**REQUIREMENT:** Copy each line of the following material that has the string "letter".

**MATERIAL SHOWN:**
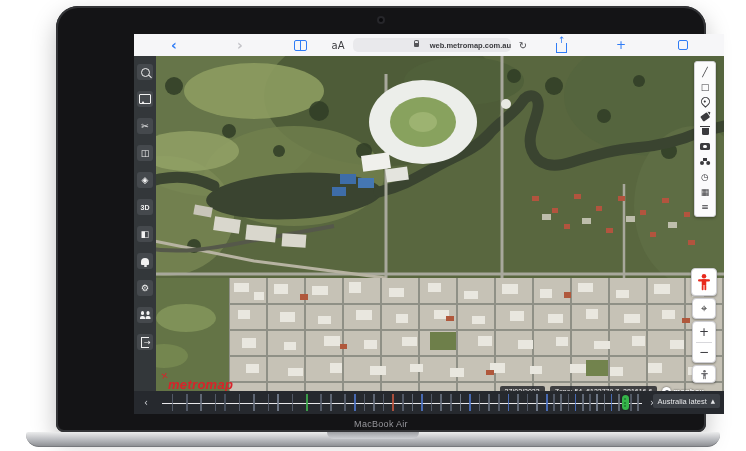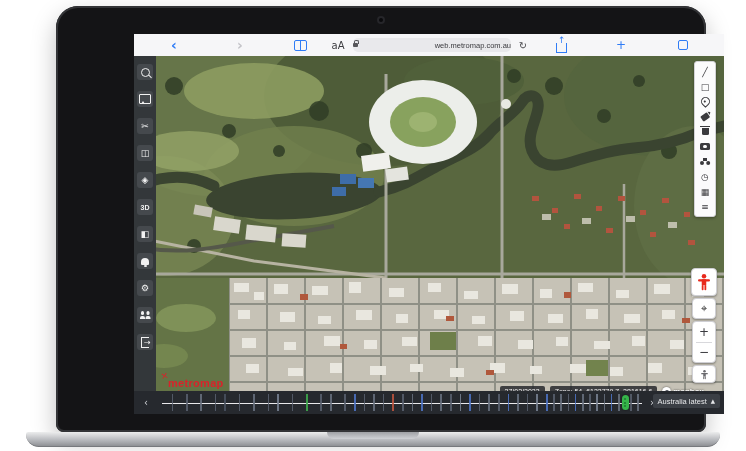--- a/index.html
+++ b/index.html
@@ -21,21 +21,21 @@
   .screen{position:absolute;left:78px;top:28px;width:590px;height:380px;background:#000;overflow:hidden;}
 
   
   .btoolbar{position:absolute;left:0;top:0;width:590px;height:22px;background:#f6f6f8;border-bottom:1px solid #d8d8dc;}
   .btoolbar .tb{position:absolute;top:0;height:22px;display:flex;align-items:center;justify-content:center;
                 font-family:"DejaVu Sans",sans-serif;}
   .chev{font-size:14px;font-weight:bold;color:#2f7cf6;line-height:22px;}
   .chev.dis{color:#c3c3c8;}
   .aA{font-size:10px;color:#3c3c40;letter-spacing:0;}
   .urlpill{position:absolute;left:219px;top:4px;width:158px;height:14px;background:#e9e9ec;border-radius:5px;
-           display:flex;align-items:center;justify-content:space-between;gap:11px;}
+           display:flex;align-items:center;justify-content:flex-end;gap:11px;font-weight:bold;}
   .urltext{font-size:7.5px;color:#3a3a3e;}
   .i-lock{width:5px;height:4px;background:#56565a;border-radius:1px;position:relative;display:inline-block;}
   .i-lock::before{content:"";position:absolute;top:-3px;left:.5px;width:3px;height:3px;border:1px solid #56565a;border-bottom:none;border-radius:2px 2px 0 0;}
   .refresh{font-size:10px;color:#4a4a4e;}
   .i-reader{width:11px;height:9px;border:1.4px solid #2f7cf6;border-radius:2px;position:relative;}
   .i-reader::after{content:"";position:absolute;top:0;bottom:0;left:50%;width:1.4px;background:#2f7cf6;}
   .i-share{width:9px;height:9px;border:1.4px solid #2f7cf6;border-top:none;position:relative;margin-top:5px;}
   .i-share::before{content:"↑";position:absolute;top:-7px;left:1.4px;color:#2f7cf6;font-size:9px;line-height:9px;font-family:"DejaVu Sans",sans-serif;}
   .plus{font-size:12px;color:#2f7cf6;}
   .i-tabs{width:8px;height:8px;border:1.4px solid #2f7cf6;border-radius:2px;position:relative;background:#f6f6f8;}
@@ -85,21 +85,21 @@
         display:flex;align-items:center;justify-content:center;cursor:pointer;}
   .pegman-btn{right:7px;top:234px;width:24px;height:26px;}
   .locate-btn{right:8px;top:264px;width:22px;height:19px;font-family:"DejaVu Sans",sans-serif;font-size:11px;color:#333;}
   .zoom-panel{right:8px;top:287px;width:22px;height:40px;flex-direction:column;padding:0;}
   .zbtn{width:22px;height:19px;display:flex;align-items:center;justify-content:center;font-size:12px;color:#3a3a3e;cursor:pointer;font-family:"DejaVu Sans",sans-serif;}
   .zdiv{width:16px;height:1px;background:#d8d8dc;}
   .minipeg-btn{right:8px;top:331px;width:22px;height:16px;}
 
   
   .mmlogo{position:absolute;left:34px;top:322px;color:#d8232a;line-height:1;}
-  .mmlogo .word{font-size:11px;font-weight:bold;letter-spacing:.3px;}
+  .mmlogo .word{font-size:13px;font-weight:bold;font-style:italic;letter-spacing:.3px;}
   .mmlogo .tag{font-size:5.5px;text-align:center;margin-top:1px;}
   .mmlogo .xmark{position:absolute;left:-7px;top:-6px;font-size:9px;transform:rotate(-12deg);}
   .pills{position:absolute;right:20px;top:330px;display:flex;align-items:center;gap:5px;}
   .pill{background:rgba(38,40,45,.85);color:#f2f2f4;font-size:7px;padding:2px 5px;border-radius:2px;white-space:nowrap;}
   .mapbox{display:flex;align-items:center;gap:2px;color:#fff;font-size:8px;font-weight:bold;text-shadow:0 0 2px rgba(0,0,0,.8);}
   .mb-circle{width:9px;height:9px;border-radius:50%;background:#fff;position:relative;box-shadow:0 0 2px rgba(0,0,0,.6);}
   .mb-circle::after{content:"";position:absolute;inset:2.5px;border-radius:50%;background:#4b4f55;}
   .attrib{position:absolute;right:20px;top:344px;font-size:6px;color:#e9e9ec;background:rgba(38,40,45,.6);padding:1px 3px;border-radius:2px;}
 
   
@@ -117,20 +117,21 @@
             padding:2.5px 5px;display:flex;align-items:center;gap:4px;cursor:pointer;white-space:nowrap;}
   .tl-label .up{font-size:5.5px;font-family:"DejaVu Sans",sans-serif;}
 </style>
 </head>
 <body>
 
 <div class="stage">
 
   <div class="shell">
     <div class="cam-dot"></div>
+    <div class="shell-label">MacBook Air</div>
 
     <div class="screen">
 
       <div class="btoolbar">
         <span class="tb chev" style="left:32px;width:16px;">‹</span>
         <span class="tb chev dis" style="left:98px;width:16px;">›</span>
         <span class="tb" style="left:158px;width:16px;">
             <span class="i-reader"></span>
           </span>
         <span class="tb aA" style="left:196px;width:16px;">aA</span>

**RESPONSE TO THE EXERCISE:**
   .aA{font-size:10px;color:#3c3c40;letter-spacing:0;}
-  .mmlogo .word{font-size:11px;font-weight:bold;letter-spacing:.3px;}
+  .mmlogo .word{font-size:13px;font-weight:bold;font-style:italic;letter-spacing:.3px;}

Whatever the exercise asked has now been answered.